In North Carolina, a power of attorney is a document which allows someone you trust to act as your legal agent. North Carolina recognizes both a health care power of attorney and a financial power of attorney. A health care power of attorney authorizes your agent to make health care decisions on your behalf. A financial power of attorney authorizes your agent to make financial decisions on your behalf. He or she will have the power to conduct your affairs, such as buying or selling a house, paying off debt or creating new financial obligations.
A financial power of attorney can be classified as either “general” or “special” (also called “limited”). A general power of attorney gives the agent broad powers over the grantor’s legal and financial affairs. A limited power of attorney allows you to delegate specific and narrow circumstances in which the legal agent has authority to act on your behalf. For instance, you can create a power of attorney specifically to allow someone else to buy or sell a house for you. While a power of attorney can have broad powers, there are certain things which cannot be done through a power of attorney. For instance, an agent cannot participate in a marriage ceremony on your behalf or execute a will on your behalf.
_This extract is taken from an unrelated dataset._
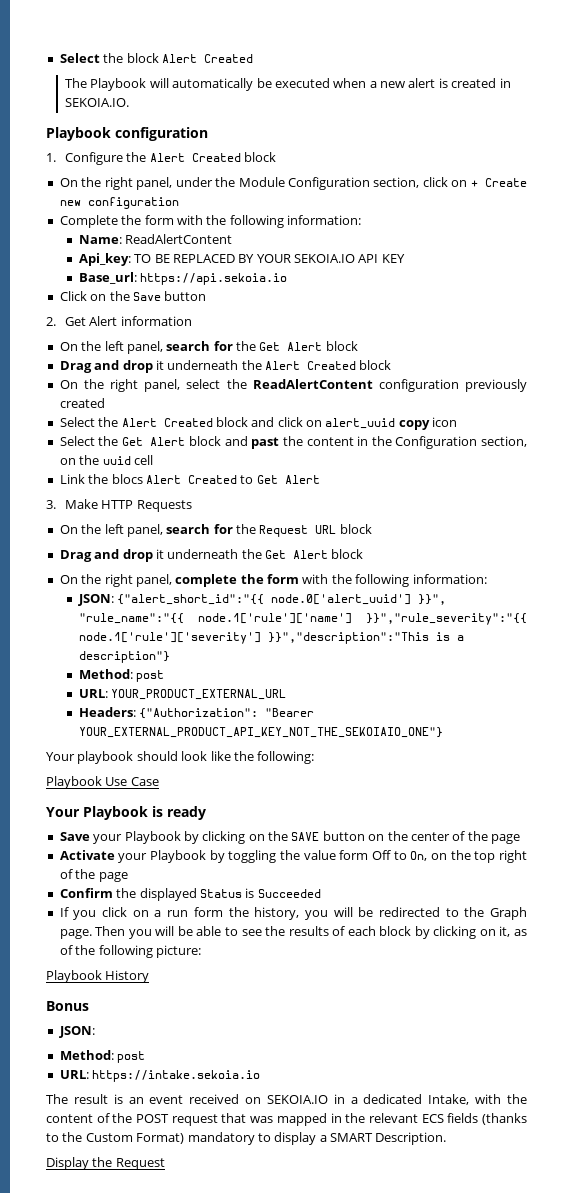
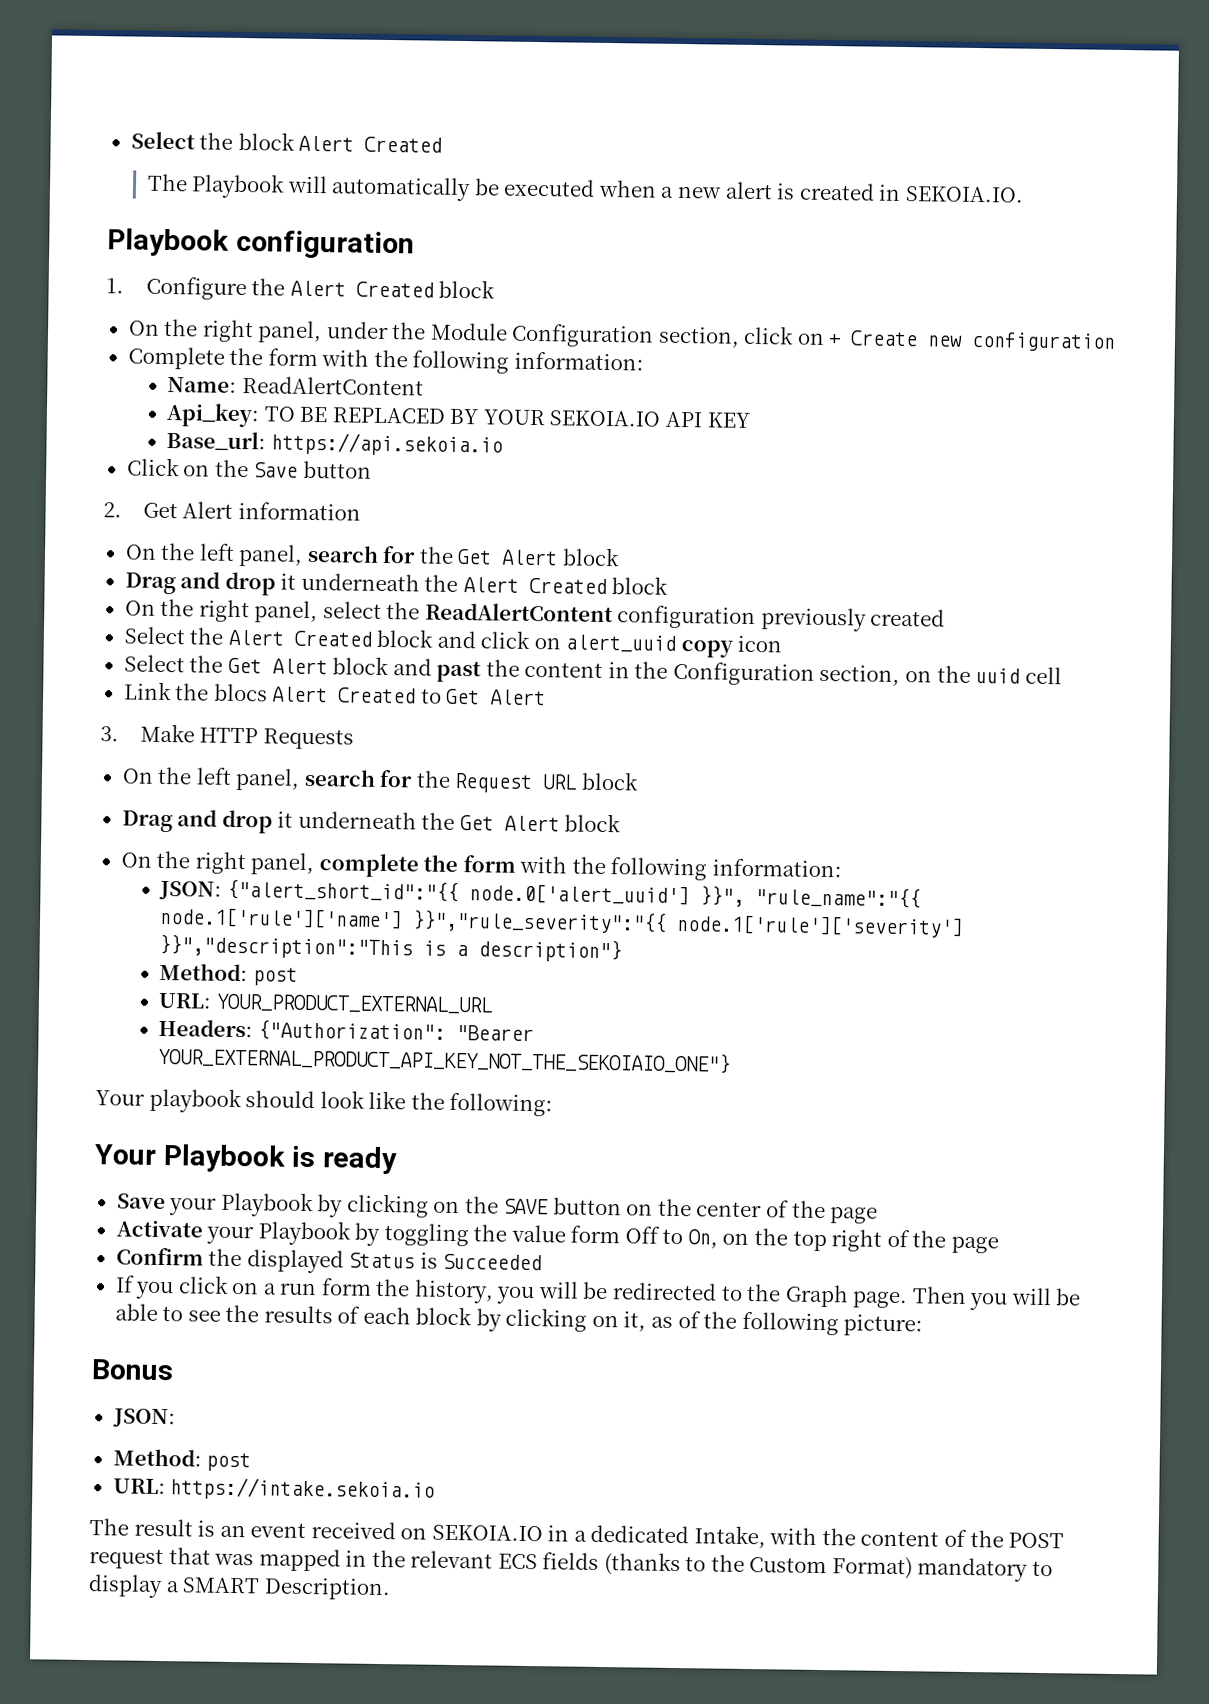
- Playbook Use Case
- Playbook History
- Display the Request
A power of attorney can be further classified as either “durable” or “nondurable.” The difference between the two has to do with the time the document expires. A durable power of attorney continues in effect even if the person who created it becomes mentally incapacitated. A nondurable power of attorney automatically expires if the person becomes incapacitated.
The power of attorney is extremely useful. Let’s say you need to travel outside of the country for several months but need someone back home to handle your affairs? A validly executed power of attorney would ensure your agent could conduct your business matters for you. Similarly, if you become mentally incapacitated, a durable power of attorney makes it easier for your family to take care of your finances. Without one in place, a friend or family member would have to go through costly legal proceedings to obtain legal guardianship over you.
With so much power, this document does have the potential to be abused. That is why it is important to choose someone you trust implicitly as your agent.